• _What is expected_:
Exactly as written, print out each entry in the data, with no pictures.

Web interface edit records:
---*---

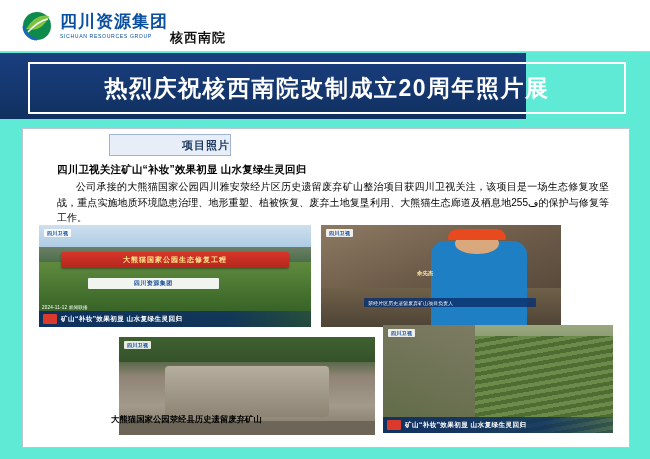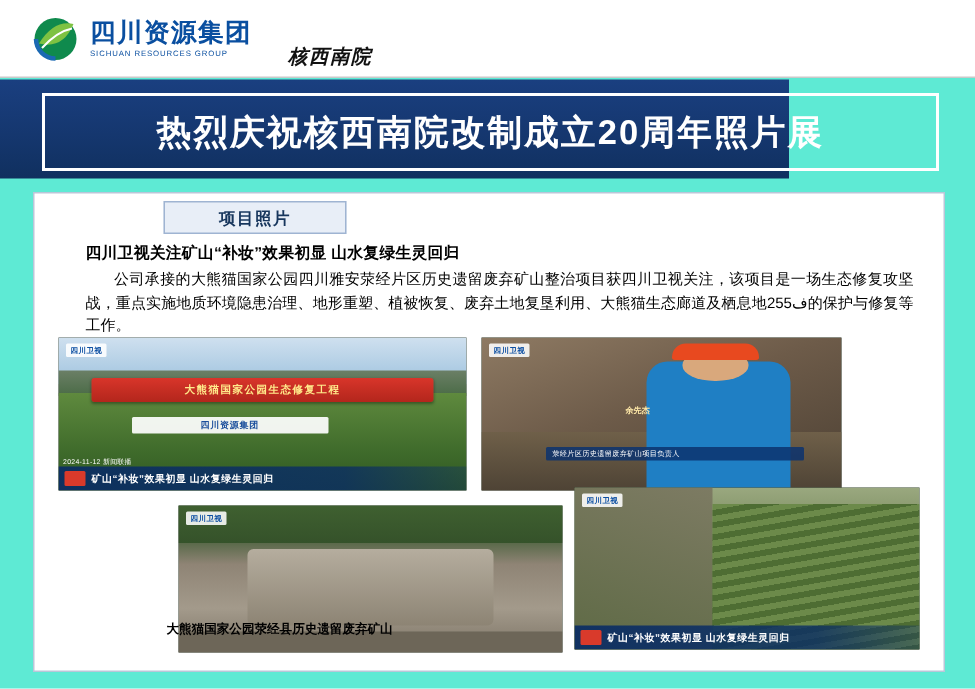--- a/index.html
+++ b/index.html
@@ -27,22 +27,22 @@
   .logo-text{
     margin-left:8px;display:flex;flex-direction:column;justify-content:center;
   }
   .logo-cn{
     font-size:17px;font-weight:bold;color:#0a4fa0;letter-spacing:1px;line-height:1.05;
   }
   .logo-en{
     font-size:5.2px;color:#0a4fa0;letter-spacing:0.6px;margin-top:2px;
   }
   .logo-sub{
-    margin-left:24px;align-self:flex-end;margin-bottom:5px;
-    font-size:13px;font-weight:bold;color:#111;letter-spacing:1px;font-style:italic;
+    margin-left:2px;align-self:flex-end;margin-bottom:5px;
+    font-size:13px;font-weight:bold;color:#111;letter-spacing:1px;
   }
   .logo-rule{
     position:absolute;left:0;top:51px;width:650px;height:1px;background:#c9c9c9;
   }
   
   .title-band{
     position:absolute;left:0;top:53px;width:526px;height:66px;
     background:linear-gradient(180deg,#1a3f80 0%,#15376f 55%,#10305f 100%);
   }
   .title-inner{
@@ -55,21 +55,21 @@
     white-space:nowrap;
   }
   
   .card{
     position:absolute;left:22px;top:128px;width:606px;height:318px;
     border:1px solid #b9c6d8;background:#ffffff;
   }
   .section-tab{
     position:absolute;left:86px;top:5px;width:120px;height:20px;
     background:#e8eef7;border:1px solid #9fb4d2;
-    display:flex;align-items:center;justify-content:center;
+    display:flex;align-items:center;justify-content:flex-end;
   }
   .section-tab span{
     font-size:11px;font-weight:bold;color:#17365d;letter-spacing:1px;
   }
   .headline{
     position:absolute;left:34px;top:33px;width:546px;
     font-size:10.5px;font-weight:bold;color:#000;letter-spacing:0.2px;
     line-height:1.35;
   }
   .paragraph{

---*---

• _Reply to the task_:
--- a/index.html
+++ b/index.html
@@ -27,22 +27,22 @@
   .logo-text{
     margin-left:8px;display:flex;flex-direction:column;justify-content:center;
   }
   .logo-cn{
     font-size:17px;font-weight:bold;color:#0a4fa0;letter-spacing:1px;line-height:1.05;
   }
   .logo-en{
     font-size:5.2px;color:#0a4fa0;letter-spacing:0.6px;margin-top:2px;
   }
   .logo-sub{
-    margin-left:24px;align-self:flex-end;margin-bottom:5px;
-    font-size:13px;font-weight:bold;color:#111;letter-spacing:1px;font-style:italic;
+    margin-left:2px;align-self:flex-end;margin-bottom:5px;
+    font-size:13px;font-weight:bold;color:#111;letter-spacing:1px;
   }
   .logo-rule{
     position:absolute;left:0;top:51px;width:650px;height:1px;background:#c9c9c9;
   }
   
   .title-band{
     position:absolute;left:0;top:53px;width:526px;height:66px;
     background:linear-gradient(180deg,#1a3f80 0%,#15376f 55%,#10305f 100%);
   }
   .title-inner{
@@ -55,21 +55,21 @@
     white-space:nowrap;
   }
   
   .card{
     position:absolute;left:22px;top:128px;width:606px;height:318px;
     border:1px solid #b9c6d8;background:#ffffff;
   }
   .section-tab{
     position:absolute;left:86px;top:5px;width:120px;height:20px;
     background:#e8eef7;border:1px solid #9fb4d2;
-    display:flex;align-items:center;justify-content:center;
+    display:flex;align-items:center;justify-content:flex-end;
   }
   .section-tab span{
     font-size:11px;font-weight:bold;color:#17365d;letter-spacing:1px;
   }
   .headline{
     position:absolute;left:34px;top:33px;width:546px;
     font-size:10.5px;font-weight:bold;color:#000;letter-spacing:0.2px;
     line-height:1.35;
   }
   .paragraph{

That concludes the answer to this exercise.